7        The circuit court’s decision to grant supervised release under Wis. Stat. § 980.08(4) is discretionary.  State v. Seibert, 220 Wis. 2d 308, 314, 582 N.W.2d 745 (Ct. App. 1998).  We affirm discretionary decisions if the circuit court reaches a reasonable, articulated decision based on the facts of record and proper application of the law.  State v. Keding, 2002 WI 86, ¶13, 254 Wis. 2d 334, 646 N.W.2d 375.

8        Frier first contends that the circuit court erred by considering the jury’s 1997 verdict that Frier was a sexually violent person.  According to Frier, that 1997 verdict was simply not relevant to assessing Frier’s current mental status, and the court’s use of it served to create a presumption in favor of continued institutionalization.  We disagree.  Frier’s status, as determined in 1997, was highly relevant to whether that status had changed or, as Frier argues, whether the evidence that helped determine the 1997 finding was in error.  The circuit court properly placed the burden on the State to prove that Frier’s status had not changed.  Nothing in Wis. Stat. § 980.08(4) required the court to decide Frier’s eligibility for supervised release without regard to why he was committed in the first place. 

9        Frier next contends that this court should grant him a rehearing in the interest of justice because the circuit court’s decision may have been improperly influenced (“tainted”) by Frier’s refusal to cooperate with Dr. Sherry.  Prompting that argument is the following exchange that occurred while the circuit court was announcing its decision from the bench. 

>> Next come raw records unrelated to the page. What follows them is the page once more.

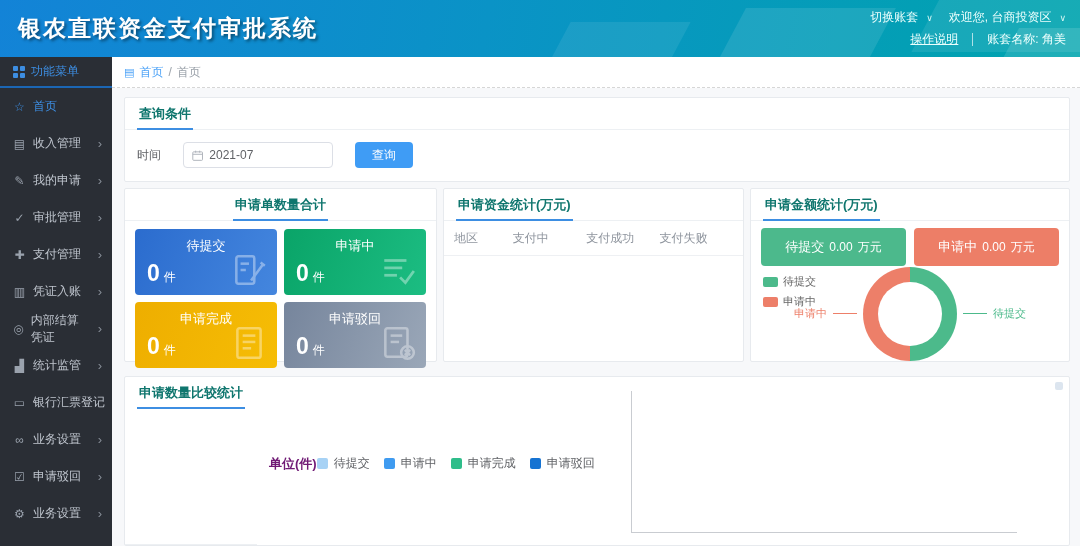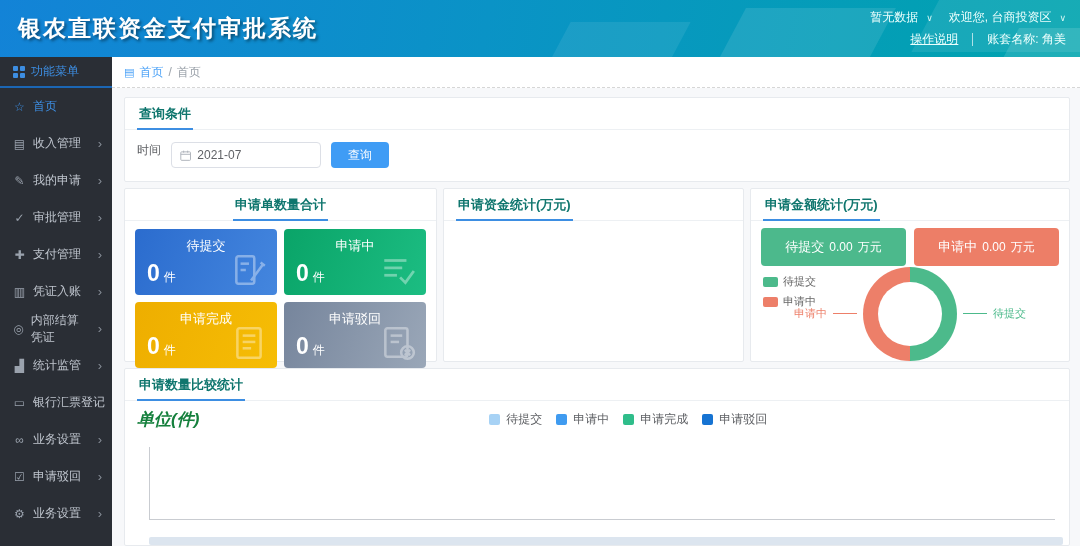--- a/index.html
+++ b/index.html
@@ -49,21 +49,21 @@
   .bc-sep, .bc-current { color:#9aa1a9; }
 
   .content { flex:1; padding:9px 10px 0 12px; display:flex; flex-direction:column; gap:6px; overflow:hidden; }
 
   .panel { background:#fff; border:1px solid #e7eaee; border-radius:2px; }
   .panel-head { padding:0 12px; border-bottom:1px solid #edf0f3; }
   .panel-title { display:inline-block; padding:7px 2px 5px; margin-bottom:-1px; border-bottom:2px solid #3d8ee2;
                  font-size:13px; font-weight:bold; color:#0f766e; }
 
   
-  .query-body { display:flex; align-items:flex-start; gap:10px; padding:12px 12px 13px; }
+  .query-body { display:flex; align-items:center; gap:22px; padding:12px 12px 13px; }
   .field-label { color:#606266; }
   .date-input { width:150px; height:26px; border:1px solid #dcdfe6; border-radius:4px; display:flex;
                 align-items:center; gap:6px; padding:0 8px; background:#fff; }
   .cal-icon { color:#aeb3bb; font-size:11px; }
   .date-input input { border:none; outline:none; width:100%; font-size:12px; color:#606266;
                       font-family:"Liberation Sans","DejaVu Sans",sans-serif; }
   .btn-primary { height:26px; padding:0 17px; background:#3f9cf5; color:#fff; border:none; border-radius:4px;
                  font-size:12px; cursor:pointer; font-family:"Liberation Sans","DejaVu Sans",sans-serif; }
 
   
@@ -109,23 +109,23 @@
            background:conic-gradient(#4cba8b 0 50%, #ed7f69 50% 100%); }
   .donut::after { content:""; position:absolute; inset:15px; background:#fff; border-radius:50%; }
   .leader-line { width:24px; height:1px; }
   .ll-salmon { background:#ed7f69; }
   .ll-green  { background:#4cba8b; }
   .pie-lbl { font-size:11px; }
   .pie-lbl.salmon { color:#ed7f69; }
   .pie-lbl.green  { color:#4cba8b; }
 
   
-  .p-compare { flex:1; display:flex; flex-direction:column; min-height:0; }
+  .p-compare { flex:1; display:flex; flex-direction:row; min-height:0;margin-top:8px; }
   .cmp-meta { display:flex; align-items:center; padding:7px 12px 2px; }
-  .unit-label { font-size:17px; font-weight:bold; color:#15803d;font-style:italic; }
+  .unit-label { font-size:13px; font-weight:bold; color:#701a75; }
   .cmp-legend { margin:0 auto; display:flex; align-items:center; gap:14px; }
   .cl-item { display:flex; align-items:center; gap:6px; color:#606266; }
   .cl-swatch { width:11px; height:11px; border-radius:2px; }
   .chart-area { flex:1; margin:4px 12px 0; position:relative; min-height:0; }
   .plot { position:absolute; left:12px; right:2px; top:10px; bottom:12px;
           border-left:1px solid #c9ccd1; border-bottom:1px solid #c9ccd1; }
   .h-scrollbar { height:8px; margin:5px 6px 0 24px; background:#dce5ef; border-radius:2px; flex:0 0 8px; }
 </style>
 </head>
 <body>
@@ -133,21 +133,21 @@
 <div id="app">
 
   <div class="header">
     <div class="shape s1"></div>
     <div class="shape s2"></div>
     <div class="shape s3"></div>
     <div class="shape s4"></div>
     <div class="app-title">银农直联资金支付审批系统</div>
     <div class="header-right">
       <div class="hr-row">
-        <span class="hr-link">暂无数据</span>
+        <span class="hr-link">切换账套</span>
         <span class="caret">∨</span>
         <span class="hr-link">欢迎您, 台商投资区</span>
         <span class="caret">∨</span>
       </div>
       <div class="hr-row">
         <span class="guide-link">操作说明</span>
         <span class="v-div"></span>
         <span>账套名称: 角美</span>
       </div>
     </div>
@@ -316,20 +316,26 @@
                     <line x1="24.5" y1="24.5" x2="29.5" y2="29.5"></line>
                     <line x1="29.5" y1="24.5" x2="24.5" y2="29.5"></line>
                 </svg>
               </div>
             </div>
           </div>
 
           <div class="panel p-table">
             <div class="panel-head">
               <span class="panel-title">申请资金统计(万元)</span>
+            </div>
+            <div class="tbl-head">
+              <span class="col0">地区</span>
+              <span class="col">支付中</span>
+              <span class="col">支付成功</span>
+              <span class="col">支付失败</span>
             </div>
           </div>
 
           <div class="panel p-amount">
             <div class="panel-head">
               <span class="panel-title">申请金额统计(万元)</span>
             </div>
             <div class="amount-body">
               <div class="amt-btns">
                 <div class="amt-btn amt-green">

[THE COURT:]  Now, the Court also finds significant here … that Mr. Frier … also was not, according to Dr. Sherry, willing to be evaluated.

  And I hold it against Mr. Frier that there was not this evaluation, an interview by Dr. Sherry. 

MR. CALKINS:  Your Honor, … I believe under 980.03(2) Mr. Frier does have the right to remain silent, and I don’t think the Court can hold it against him, so if the Court is considering that a significant factor, I would ask the Court to reconsider. 

THE COURT:  Thank you, Mr. Calkins, for pointing that out, and I will review my notes some here.  The Court will not take that fact into account and will give it no weight.

10      Frier’s argument is unavailing.  There is no basis to conclude that the circuit court did, in fact, give weight to Frier’s refusal to submit to an evaluation by Dr. Sherry.  The court expressly stated that it gave no weight to that fact, and we accept that statement on its face.  Accordingly, we need not address whether the circuit court could have properly considered Frier’s refusal to cooperate.

            By the Court.—Order affirmed.

            This opinion will not be published.  Wis. Stat. Rule 809.23(1)(b)5.

 


 

 



[1]  All references to the Wisconsin Statutes are to the 2001-02 version unless otherwise noted.